Metal Machine…fly tying tools!

For a minute there I forgot this was a fly tying blog, not a review of L.Reed´s classic. I am really a very priviliged person. I know a lot of very creative people. I have mentioned one of them before, Kjell Karlsen, in my previous posts. He is as mentioned before a highly skilled metal worker besides being an avid fly fisherman. He has the advantage of being able to create his own tying tools when he finds something needs to be improved. He sent these photos today which is the results of his latest ideas. These are unique tools, they´re not in any way mass produced. The small white trays is made of teflon. It is put to good use when using UV-resin. Sometimes it´s better to apply the resin with a needle. These trays  is a “safe-spot” for resin and they are easy to clean afterwards. Makes sense, doesn´t it? You know, sheets or pieces of paper with glue on it, hairs, feathers, cdc, marabou and deer hair… The epoxy-era is gone and besides, these looks very nice and clean.

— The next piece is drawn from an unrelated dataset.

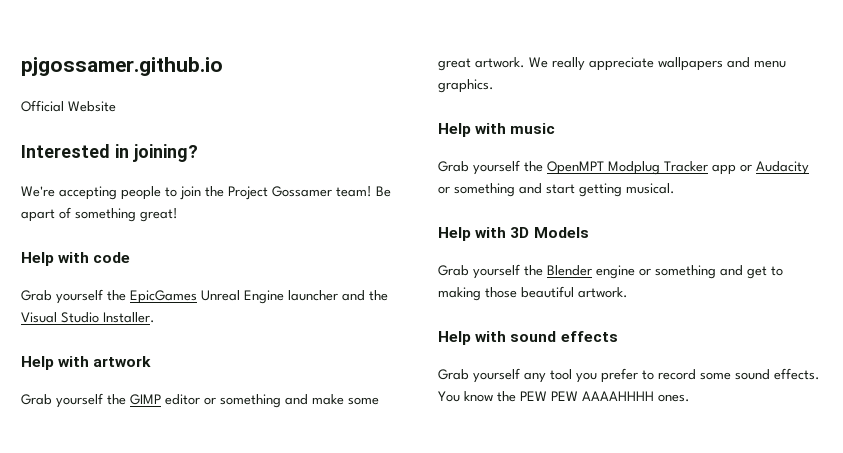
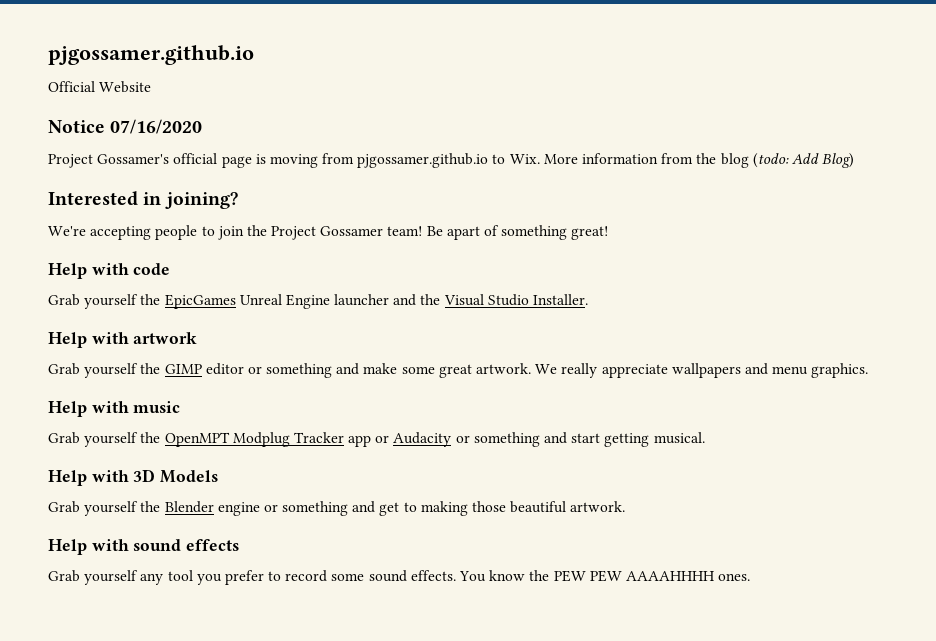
(116, 106) none -> [48,119,203,134] [48,153,855,168] // Notice 07/16/2020 // Project Gossamer's official page is moving from pjgossamer.github.io to Wix. More information from the blog (todo: Add Blog)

This makes “the others” think you´re a very organized person.  I feel the fly tyer is often like a knight in the service of chaos, so every gadget that can give an impression of order and structure is a plus. Well, some of us do…I will post a picture of my tying bench soon, then you´ll understand what I mean.

The dubbing needles are sharp but has a flat point. This makes it much easier to split any kind of thread when making dubbing loops. Anyway I think they look very nice and most of all are practical tools. The dubing twister is simple, but it it has a good grip. It is made with a strong and durable spring and with enough weight to spin properly.

Remember, Kjell does this in his spare time and runs no kind of shop. He might produce and sell some  But if any of you wants to contact him, contact me.

Argentina 1996 Revisited…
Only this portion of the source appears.